And there's the most basic idea of Hexagram 3: that this is the beginning. Wu starts naming feudal lords before he even gets down from his chariot. To weave together a thriving, interconnected kingdom, you need your garrisons first. To grow an oak tree, the acorn starts with roots.
In the Oracle of Hexagram 3, setting up feudal lords is one half of a contrast:
'Sprouting.
From the source, creating success, constancy bears fruit.
Don't use this to have a direction to go,
Fruitful to establish feudal lords.'
'Do this, not that': don't go places, don't set out to explore in a single direction; instead, consolidate power at the centre first by spreading your network in all directions. This is how to grow.

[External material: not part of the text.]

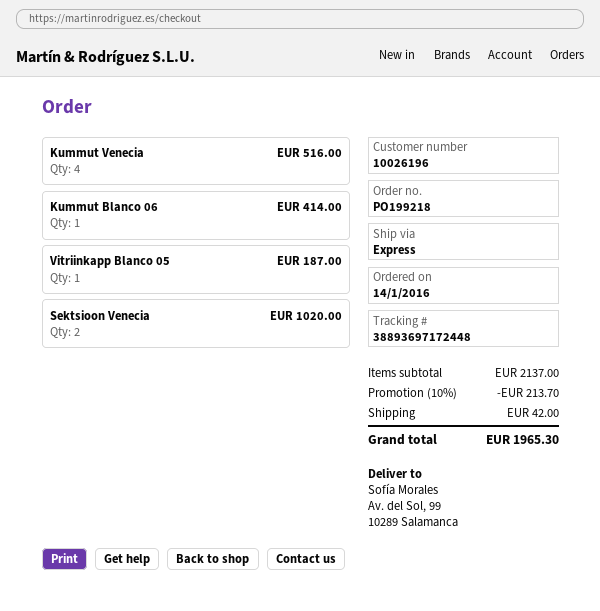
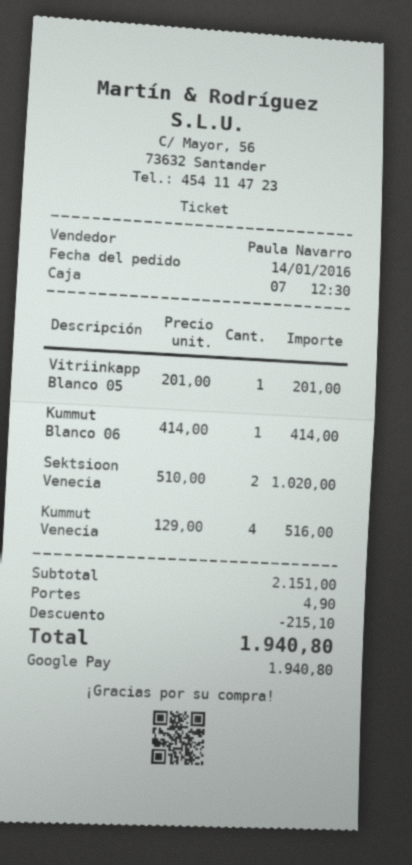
Vitriinkapp Blanco 05: 1 for 187.00 -> 1 for 201.00
subtotal: 2137.00 -> 2151.00
discount: 213.70 -> 215.10
shipping: 42.00 -> 4.90
total: 1965.30 -> 1940.80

There might (speculation alert!) be a more specific contrast implied here. Harmen Mesker has suggested that the 'direction to go', 攸往 you wang, is a 'far place', and this is about making a royal journey out to the border realms. Shang kings (according to Britannica) had been largely peripatetic, constantly touring in an effort to maintain their influence and alliances with regional lords. But if the regional lords are your own appointees (and probably family members), the strength of the network would strengthen the centre and mean less need to tour.

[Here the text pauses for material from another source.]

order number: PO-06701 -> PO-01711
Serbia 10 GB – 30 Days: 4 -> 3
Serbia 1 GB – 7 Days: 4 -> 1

So… 'having a direction to go' vs 'establishing feudal lords' is the difference between narrowing and expanding possibilities, but perhaps also between trying to do it all yourself, be everywhere at once, and delegation. (Or 'installing helpers', as a wise translator once wrote...)
There's a spectrum of associations for feudal lords: from the harmonious flow of support and loyalty through an ordered network, through to a venture into new territory to establish the first garrison. Plainly, Hexagram 3 is at the beginning.
But… look what stands across from it: its complementary hexagram, 50, the Vessel. The rituals of enfeoffment could involve a gift of metal with which to cast the new commemorative vessel - we know this from an inscription on a bronze vessel from the reign of King Cheng (~1042 to 1021 BC). That has to cast new light on the whole big, beautiful pattern the Sequence of Hexagrams makes between hexagrams 3 and 50. (I've described these patterns more completely and clearly in Exploring the Sequence, available in the Change Circle Library.)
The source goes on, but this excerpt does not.